Recordemos, queridos, que María conoce muy bien el Antiguo Testamento y, desde él, reza al Señor, con esa mística de los salmos y los profetas. María parece inspirarse en el Magníficat del primer libro de Samuel 2, 1-3, cuando Ana agradece al Señor el hijo que va a tener. Lucas lo ampliará también en algunos salmos y textos proféticos.

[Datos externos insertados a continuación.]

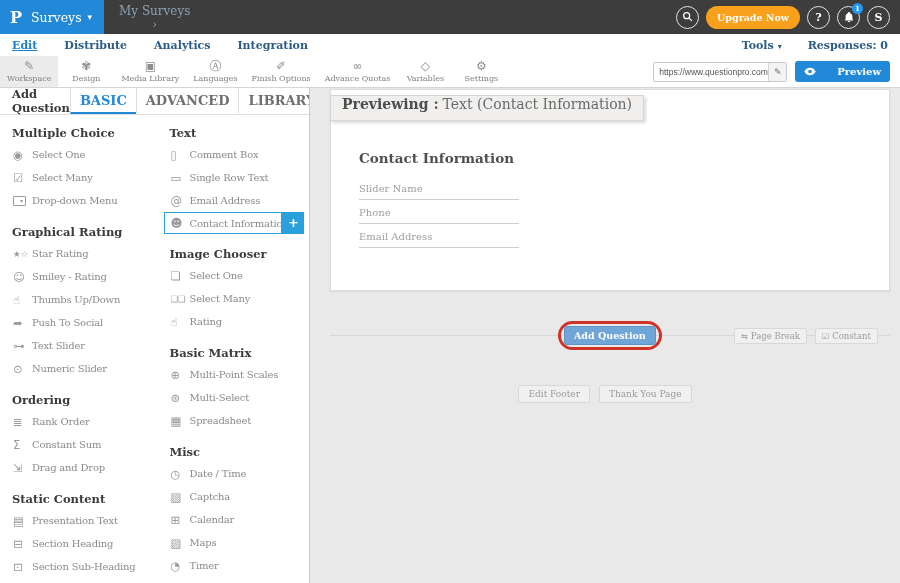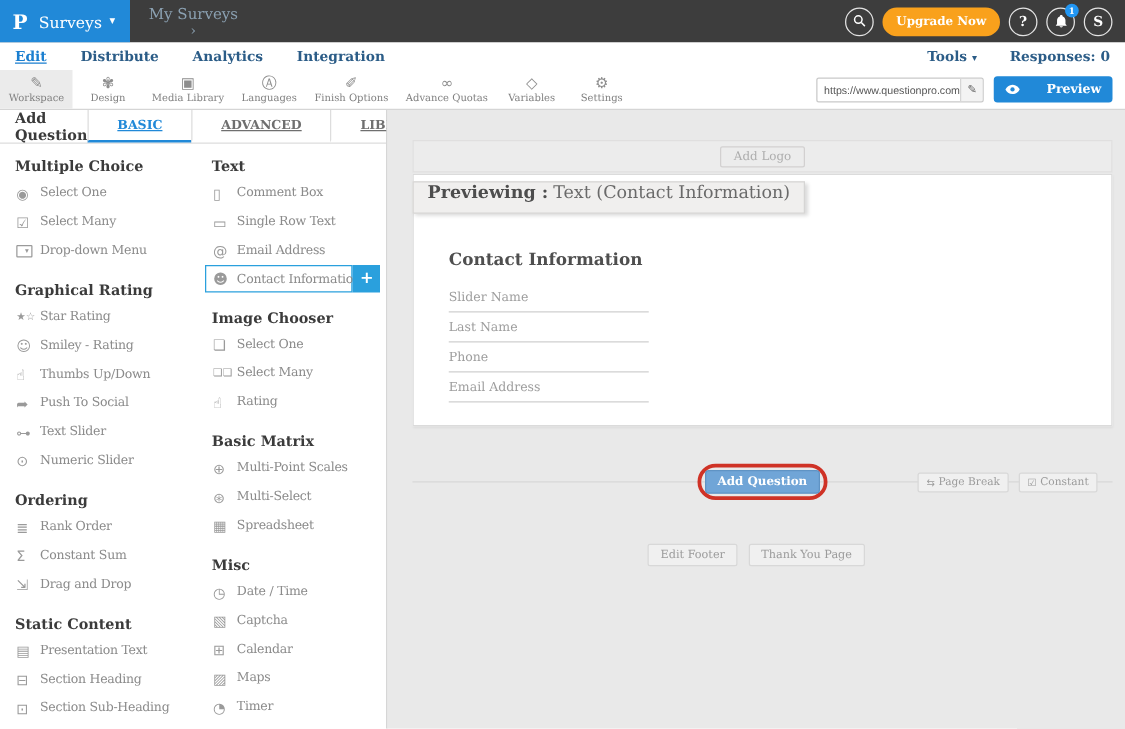--- a/index.html
+++ b/index.html
@@ -73,8 +73,8 @@
     padding-left:12px; display:flex; align-items:center; }
   #panel-tabs { display:flex; }
   .ptab { border-left:1px solid #ddd; border-bottom:2px solid transparent;
-    font-size:10px; font-weight:bold; color:#6f6f6f; display:flex; align-items:center;
-    justify-content:center; padding:0 23px; min-width:48px; cursor:pointer;text-decoration:underline; }
+    font-size:13px; font-weight:bold; color:#6f6f6f; display:flex; align-items:center;
+    justify-content:center; padding:0 9px; min-width:48px; cursor:pointer; }
   .ptab.active { color:#2189d8; border-bottom-color:#2189d8; }
   .panel-close { width:30px; border-left:1px solid #ddd; display:flex;
     align-items:center; justify-content:center; font-size:9px; color:#3a3a3a;

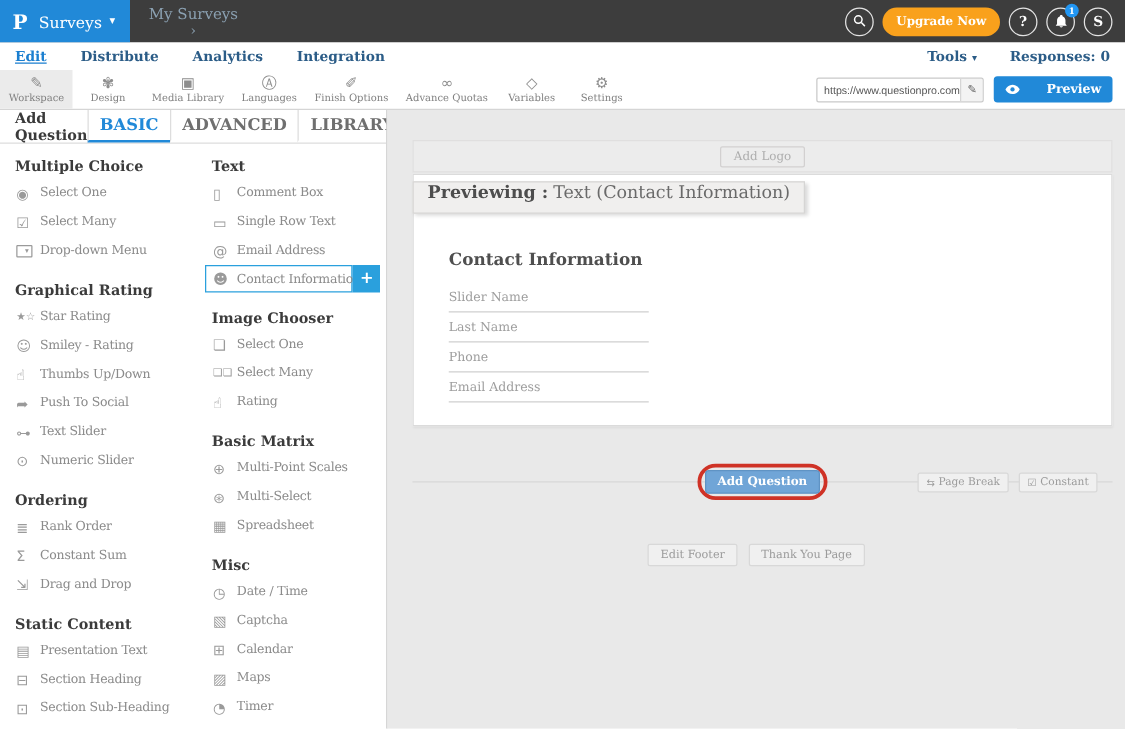--- a/index.html
+++ b/index.html
@@ -390,9 +390,6 @@
   </div>
 
   <div class="canvas">
-    <div class="logo-band">
-      <button class="add-logo-btn">Add Logo</button>
-    </div>
 
     <div class="survey-card">
       <div class="previewing-tab">

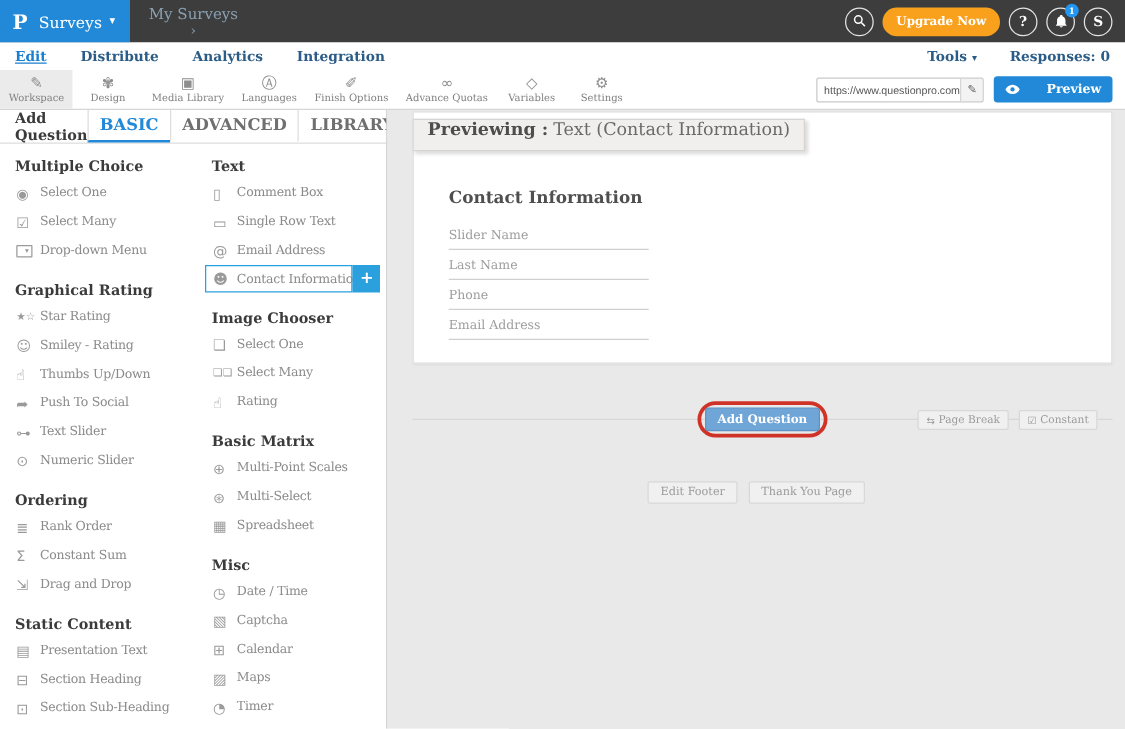--- a/index.html
+++ b/index.html
@@ -403,9 +403,6 @@
               <div class="field-label">Slider Name</div>
             </div>
             <div class="field">
-              <div class="field-label">Last Name</div>
-            </div>
-            <div class="field">
               <div class="field-label">Phone</div>
             </div>
             <div class="field">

Notemos que María comienza cantando la salvación de Dios en su persona, y esta salvación se amplía a los pobres de la Tierra, a los humildes y sencillos de corazón, a los que pasan hambre y necesidad… Y, por último, alcanza su mayor plenitud en Abraham y su descendencia por siempre. Lucas ha visto en María la personificación de los pobres de Yahvé. Y éstos están alegres y contentos, ¿por qué? Simplemente porque Dios está con ellos como su salvador. Para Lucas este himno es uno de los más revolucionarios que aparecen en el Nuevo Testamento, pues Dios está con los humildes, con los que pasan necesidad de cualquier manera, por los que sufren, por los que padecen persecución por causa de la justicia, etc. Y en contra de todos aquellos que por su soberbia de corazón oprimen al pobre y necesitado, ricos… poderosos… Porque sólo Él es el santo y poderoso (Sal 111.9); porque Dios hizo en su favor terribles hazañas (Dt 10, 21), y su nombre es santo.

 

Amigos, ¿y ahora qué?

Contemplemos por unos momentos, la realidad del mundo en que vivimos: nuestro mundo está dividido en países desarrollados y subdesarrollados, estamos cansados de ver cómo muere la gente de hambre y necesidad… Mundo de poderío y humillación… Ante esta situación: ¿cuál debe ser nuestra actitud como hombres de Dios? ¿Cuál sería la de María como Madre y señora?